Die festgesetzte Gebühr ist ferner mit Art. 12 Abs. 1 und Art. 14 Abs. 1 GG vereinbar. Die in der Gebührenpflicht für derartige gewerbliche Tätigkeiten liegende Regelung der Berufsausübung ist zulässig, wenn sie mit sachgerechten und vernünftigen Erwägungen des Gemeinwohls begründet werden kann und die vom Grundsatz der Verhältnismäßigkeit gezogenen Grenzen gewahrt sind. Beides ist hier - wie ausgeführt - der Fall. Aus den gleichen Gründen erweist sich die Satzungsregelung als eine Rechtsnorm, die in zulässiger Weise Inhalt und Schranken des Eigentums (Art. 14 Abs. 1 Satz 2 GG) bestimmt (BVerwG, Urteil vom 15.07.1988, a.a.O., Rn. 18).

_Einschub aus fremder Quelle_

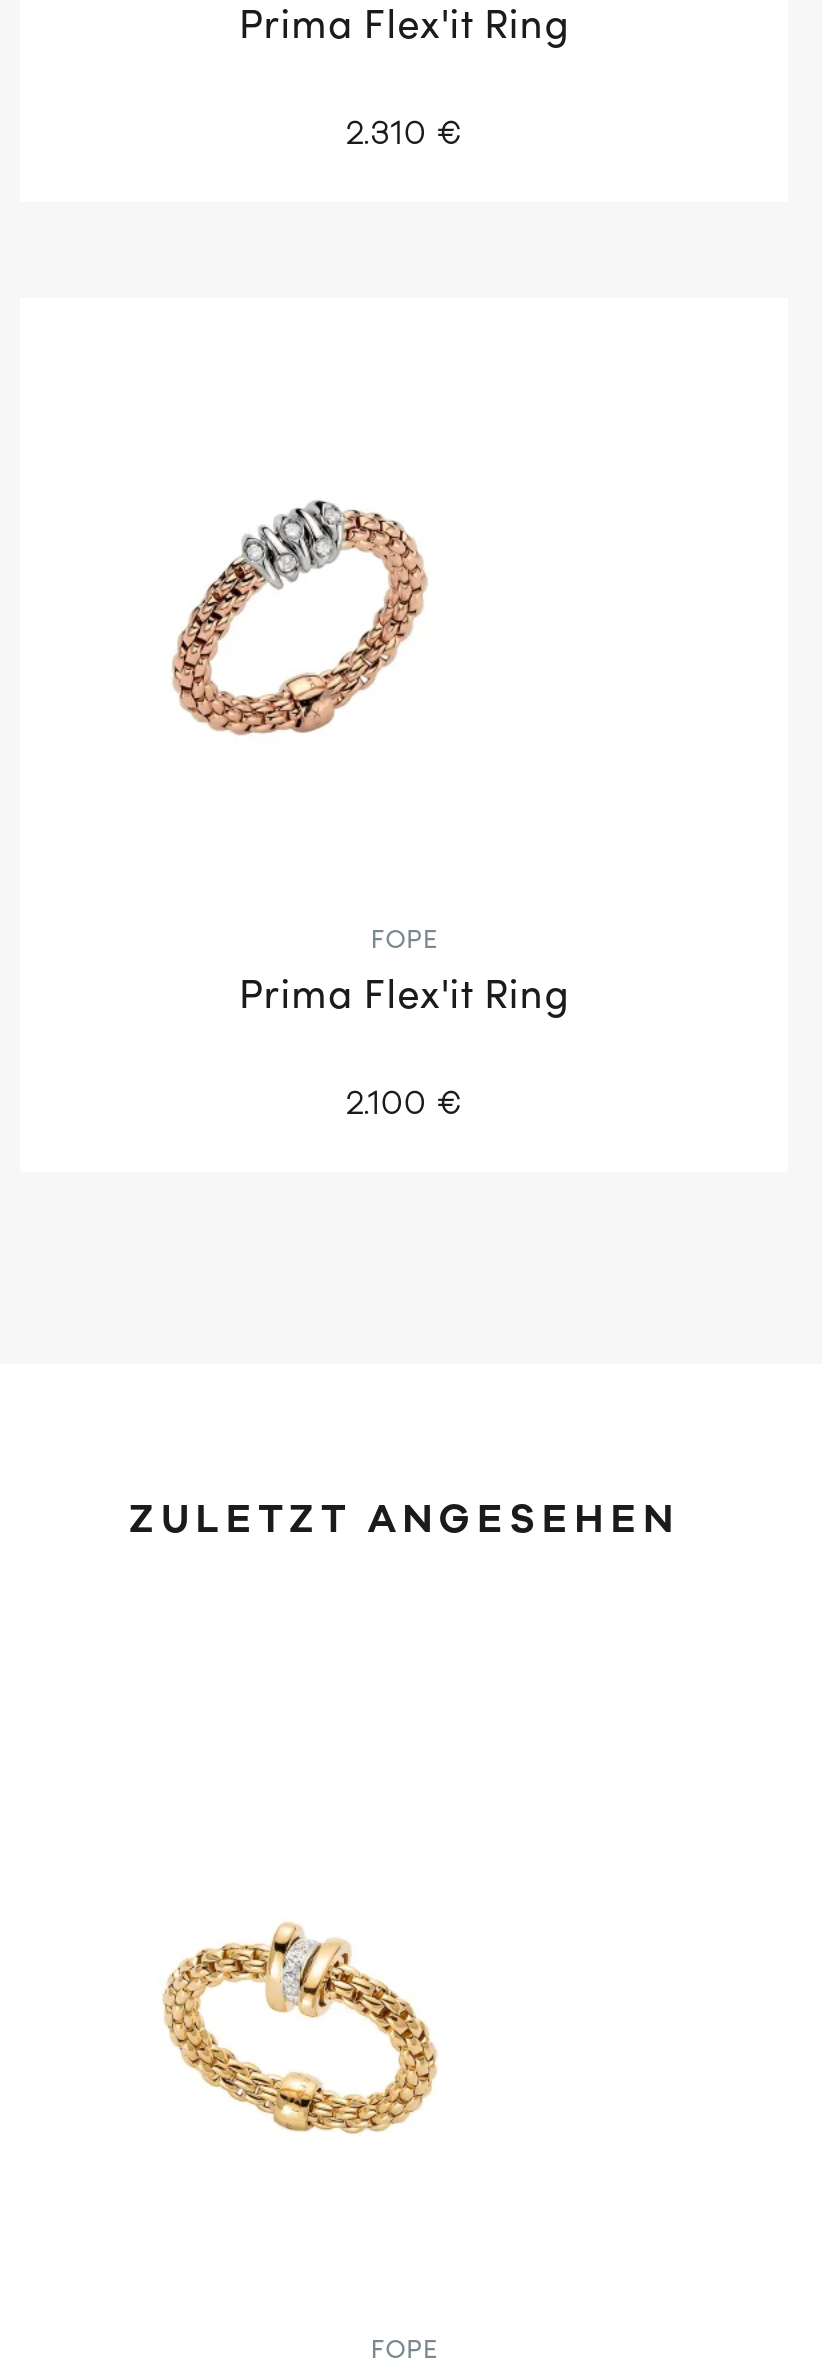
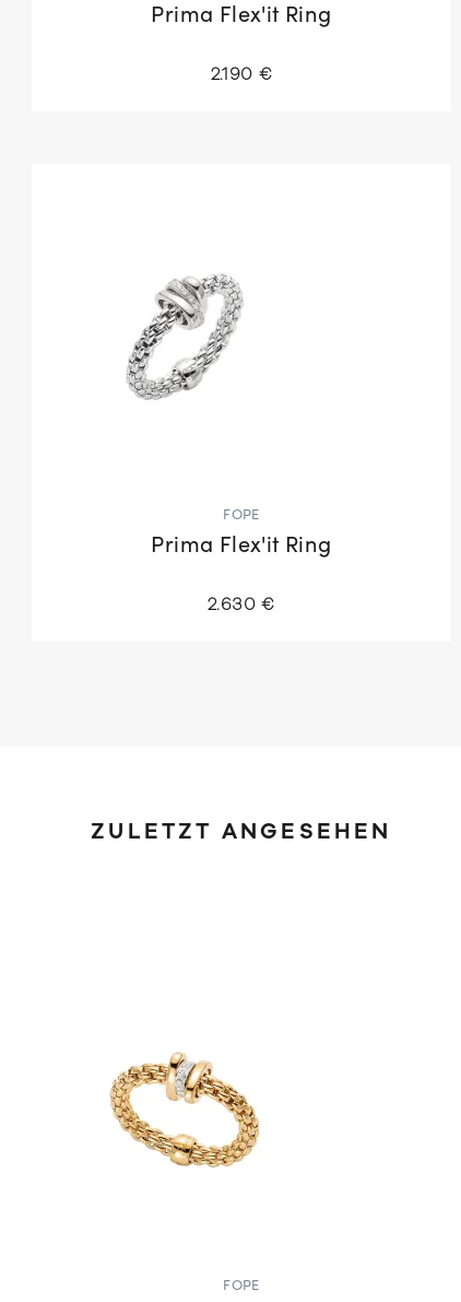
[346,113,462,157] 2.310 € -> [210,63,272,87] 2.190 €
[170,498,430,738] [image] -> [115,273,255,403] [image]
[346,1083,462,1127] 2.100 € -> [208,593,275,617] 2.630 €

Schließlich liegt auch kein Verstoß gegen das Gebot der Gleichbehandlung nach Art. 3 Abs. 1 GG vor. Dieses Gebot wäre verletzt, wenn der Satzungsgeber wesentlich Gleiches willkürlich ungleich oder wesentlich Ungleiches willkürlich gleich behandelt hätte. Die Merkmale, nach denen Sachverhalte als hinreichend gleich anzusehen sind, um sie gleich zu behandeln, sind grundsätzlich vom Normgeber zu bestimmen. Dessen Gestaltungsfreiheit endet erst dort, wo ein einleuchtender Grund für eine vorhandene oder unterlassene Differenzierung nicht mehr erkennbar ist (BVerwG, Urteil vom 15.07.1988, a.a.O., Rn. 19). Die Höhe der Sondernutzungsgebühr für Freisitzflächen und Stehtische knüpft an die jeweilige Lage der Flächen in einem bestimmten Stadtgebiet an und steigt mit der Attraktivität des Gebiets. Dies stellt einen sachlichen Grund für eine Differenzierung dar. Eine weitere Differenzierung innerhalb der festgelegten Gebiete nach der tatsächlichen Gästezahl ist - wie bereits ausgeführt - nicht notwendig.